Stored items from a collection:
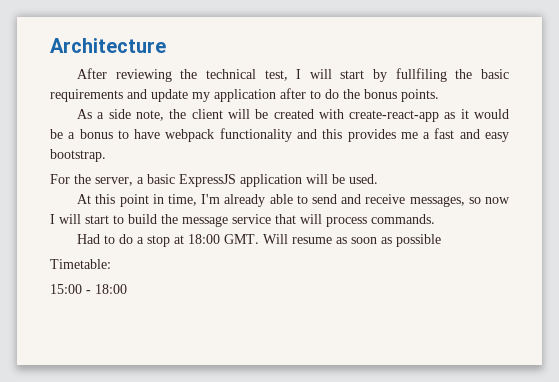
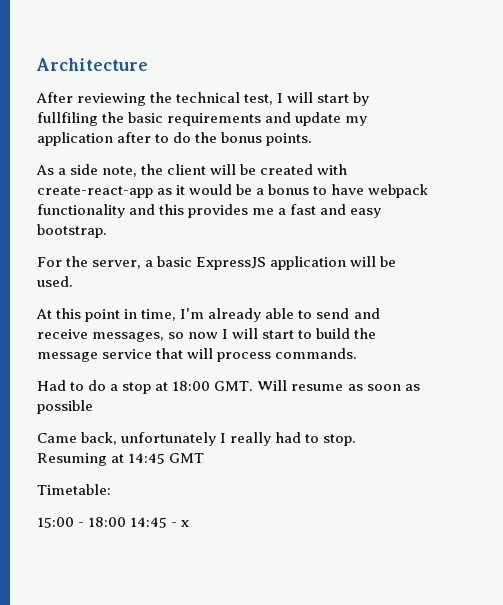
(442, 240) none -> [37,432,357,446] [37,453,205,466] // Came back, unfortunately I really had to stop. Resuming at 14:45 GMT
(127, 289) none -> [130,517,190,528] 14:45 - x

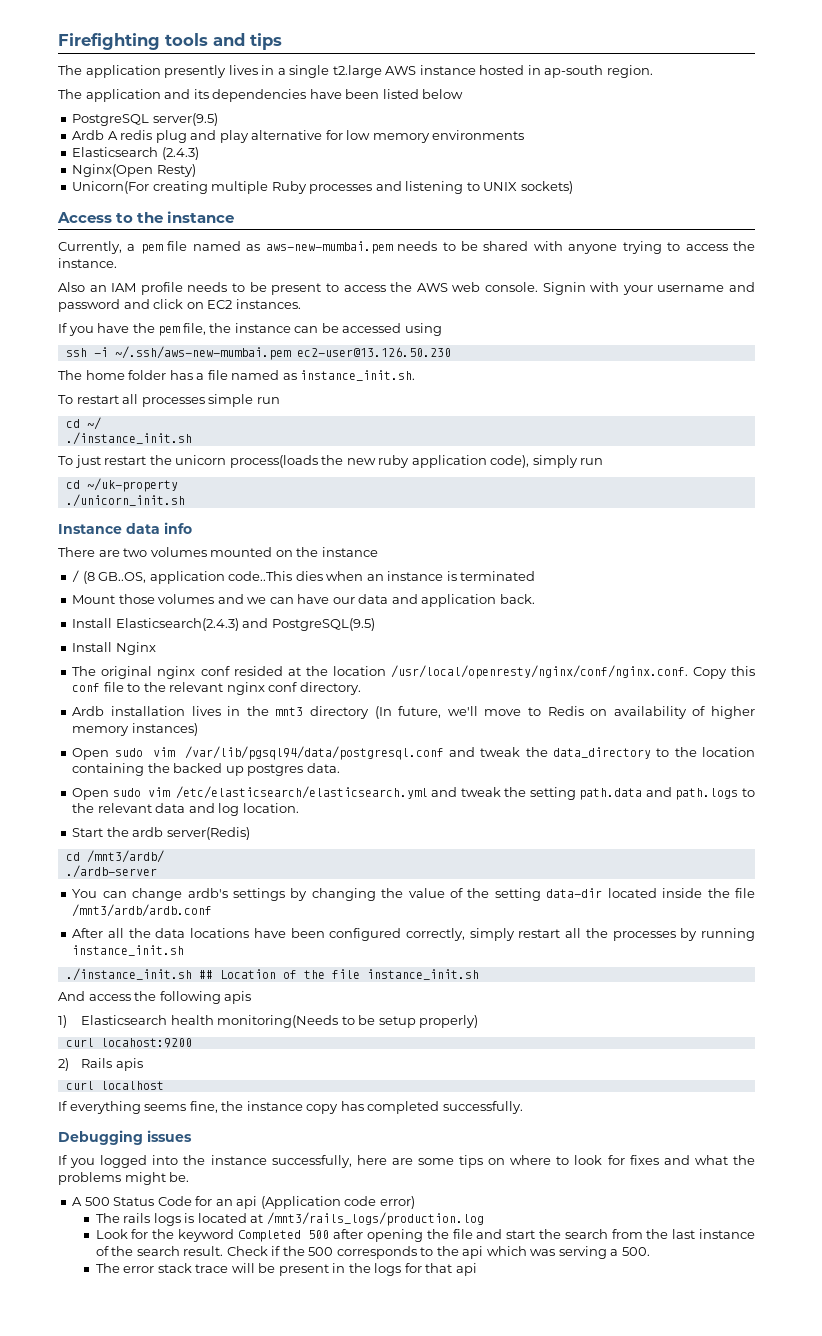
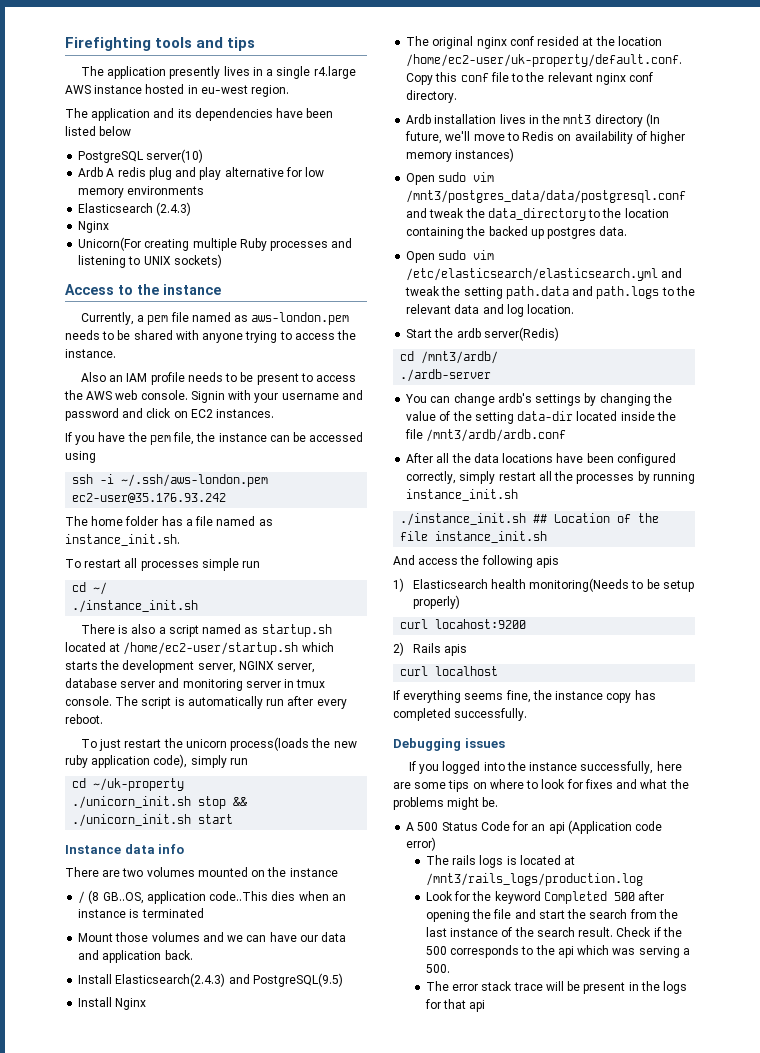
[332,65,382,78] t2.large -> [313,66,356,79] r4.large
[544,65,604,78] ap-south -> [200,85,248,94] eu-west
[152,113,218,126] server(9.5) -> [146,149,204,163] server(10)
[72,164,196,177] Nginx(Open Resty) -> [78,221,110,233] Nginx
[265,241,393,254] aws-new-mumbai.pem -> [251,312,350,325] aws-london.pem
[114,346,451,360] ~/.ssh/aws-new-mumbai.pem ec2-user@13.126.50.230 -> [121,474,269,487] [72,493,227,503] ~/.ssh/aws-london.pem ec2-user@35.176.93.242
(192, 438) none -> [80,624,332,637] [65,642,334,655] [65,660,316,673] [65,678,326,691] [65,696,347,709] [65,714,103,724] // There is also a script named as startup.sh located at /home/ec2-user/startup.sh which starts the development server, NGINX server, database server and monitoring server in tmux console. The script is automatically run after every reboot.
(185, 500) none -> [198,796,248,809] [72,814,234,827] stop && ./unicorn_init.sh start
[390,665,688,679] /usr/local/openresty/nginx/conf/nginx.conf. -> [406,54,683,67] /home/ec2-user/uk-property/default.conf.
[184,746,444,760] /var/lib/pgsql94/data/postgresql.conf -> [406,190,687,203] /mnt3/postgres_data/data/postgresql.conf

Task to complete:
Omit every picture, and please return the entries exactly from the first line through the line with "[265,241,393,254] aws-new-mumbai.pem ->", both included.

Answer box:
(442, 240) none -> [37,432,357,446] [37,453,205,466] // Came back, unfortunately I really had to stop. Resuming at 14:45 GMT
(127, 289) none -> [130,517,190,528] 14:45 - x

[332,65,382,78] t2.large -> [313,66,356,79] r4.large
[544,65,604,78] ap-south -> [200,85,248,94] eu-west
[152,113,218,126] server(9.5) -> [146,149,204,163] server(10)
[72,164,196,177] Nginx(Open Resty) -> [78,221,110,233] Nginx
[265,241,393,254] aws-new-mumbai.pem -> [251,312,350,325] aws-london.pem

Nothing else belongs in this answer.